## MATERIAL FOR THIS TASK
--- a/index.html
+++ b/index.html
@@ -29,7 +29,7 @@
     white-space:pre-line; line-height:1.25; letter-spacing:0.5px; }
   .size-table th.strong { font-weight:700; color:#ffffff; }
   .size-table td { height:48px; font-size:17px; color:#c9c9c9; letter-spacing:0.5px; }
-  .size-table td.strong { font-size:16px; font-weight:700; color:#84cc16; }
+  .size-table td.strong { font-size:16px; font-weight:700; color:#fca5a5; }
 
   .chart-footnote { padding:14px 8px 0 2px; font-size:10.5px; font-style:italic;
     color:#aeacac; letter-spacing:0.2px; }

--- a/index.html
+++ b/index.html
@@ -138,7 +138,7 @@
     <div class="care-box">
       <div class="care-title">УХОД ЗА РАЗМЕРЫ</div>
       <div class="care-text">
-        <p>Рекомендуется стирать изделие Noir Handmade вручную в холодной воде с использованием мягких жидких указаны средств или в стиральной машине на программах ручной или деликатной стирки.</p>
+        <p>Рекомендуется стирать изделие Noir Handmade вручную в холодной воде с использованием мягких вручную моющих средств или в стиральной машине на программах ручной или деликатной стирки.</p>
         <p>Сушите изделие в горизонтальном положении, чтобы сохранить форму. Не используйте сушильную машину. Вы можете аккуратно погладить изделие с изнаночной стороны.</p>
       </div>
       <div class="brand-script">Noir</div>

## DIRECTIONS FOR THIS TASK
Go through the listing above and return every line where the word "size" occurs.

## ANSWER TO THE PROBLEM
   .size-table th.strong { font-weight:700; color:#ffffff; }
   .size-table td { height:48px; font-size:17px; color:#c9c9c9; letter-spacing:0.5px; }
-  .size-table td.strong { font-size:16px; font-weight:700; color:#84cc16; }
+  .size-table td.strong { font-size:16px; font-weight:700; color:#fca5a5; }
   .chart-footnote { padding:14px 8px 0 2px; font-size:10.5px; font-style:italic;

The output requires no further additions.